One-subject categorical frequency data


New Member
Hello all.
I hope this is a simple question.

Here's the basic idea:
On each trial a child gets a choice of 12 types of candy.
She can only pick one.
After she eats it, she gets the same choice with the same 12 types of candy.

She completes 20 trials a day.
She works for 10 days.

What type(s) of candy does she prefer?

My understanding:
I would like to know for each category (type of candy) whether or not it was preferred above chance.
I am under the impression that I cannot do a normal one-sample t-test for each one because the categories are dependent on each other.

I am also under the impression that I cannot do a chi-square test because the frequency scores are not from individual subjects and thus violate the assumption of independence.
Also, I think chi-square would only tell me if the distribution of choices were evenly distributed, but would not tell me which particular category (or categories) were preferred.

I'm sure there must be a simple statistical test for such a simple food preference task, but I don't know what it is.
I hope somebody here can help me out.

Thank you very much in advance.



TS Contributor
I'm thinking a chi-square test of "goodness-of-fit" would work here.

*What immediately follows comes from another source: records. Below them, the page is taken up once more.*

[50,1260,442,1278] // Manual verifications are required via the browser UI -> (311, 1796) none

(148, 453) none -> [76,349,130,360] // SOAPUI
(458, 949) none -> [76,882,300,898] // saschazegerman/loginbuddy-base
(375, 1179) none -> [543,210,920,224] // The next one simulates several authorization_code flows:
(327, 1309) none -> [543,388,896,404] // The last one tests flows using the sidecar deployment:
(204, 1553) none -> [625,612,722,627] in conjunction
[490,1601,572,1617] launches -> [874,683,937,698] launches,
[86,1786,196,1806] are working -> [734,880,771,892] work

If there are 12 types, and each child has 200 "trials," then if the choices were random, you would expect each type to be chosen 200/12 = 16.67 times, on average (i.e., if they were choosing the types out of a bag without being able to see them) - this would be a uniform distribution.

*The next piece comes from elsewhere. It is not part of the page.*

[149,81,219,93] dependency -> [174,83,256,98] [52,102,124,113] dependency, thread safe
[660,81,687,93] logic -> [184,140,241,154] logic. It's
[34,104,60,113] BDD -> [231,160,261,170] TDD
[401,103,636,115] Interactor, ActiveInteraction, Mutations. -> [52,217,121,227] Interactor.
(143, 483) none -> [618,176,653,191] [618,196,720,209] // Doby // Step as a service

Just test the actual frequencies of the choices vs. the uniform distribution...


New Member
Thanks for your reply.

I thought the chi-square test would only give me information about whether or not the distribution of frequencies was evenly distributed.
Are you saying that it will also tell me which particular choice or choices were preferred above chance?
Or is there some sort of post-hoc/planned comparison test that I have to use after the chi-square?


TS Contributor
What you say about the goodness-of-fit test is true. Now that I've read your post more carefully, it's clear that you want more than just a general comparison between the actual choice distribution and the uniform distribution.

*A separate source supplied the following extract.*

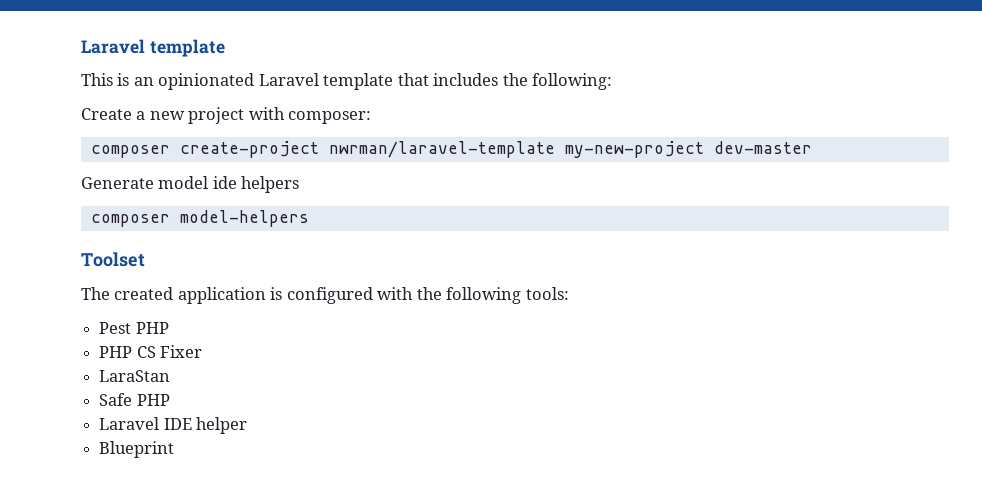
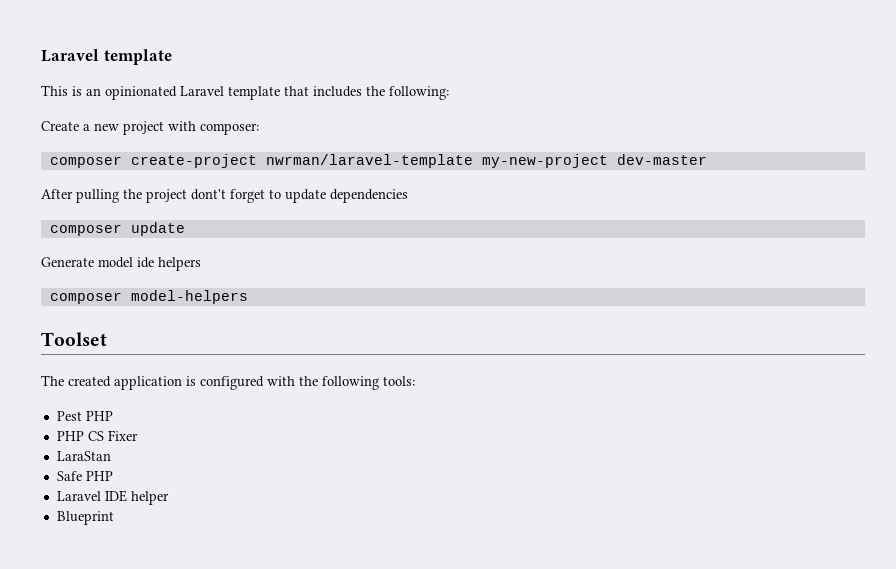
(812, 147) none -> [41,189,408,203] [49,222,185,236] // After pulling the project dont't forget to update dependencies // composer update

You could compare individual choice categories (% of time they're selected) vs the uniform (random) % of 12/200 = 0.06. This would be done as a test of the actual proportion vs a standard of 0.06.

This link explains how to do the test:


New Member
Thanks a lot for the great link.

A comparison between the percentage chosen and random chance for each category would be a great solution.

Does it matter that the score in one category is dependent on all the other categories (i.e. - because there is only one individual with a fixed number of choices, an increase in frequency for one category will cause a decrease in one or more other categories)?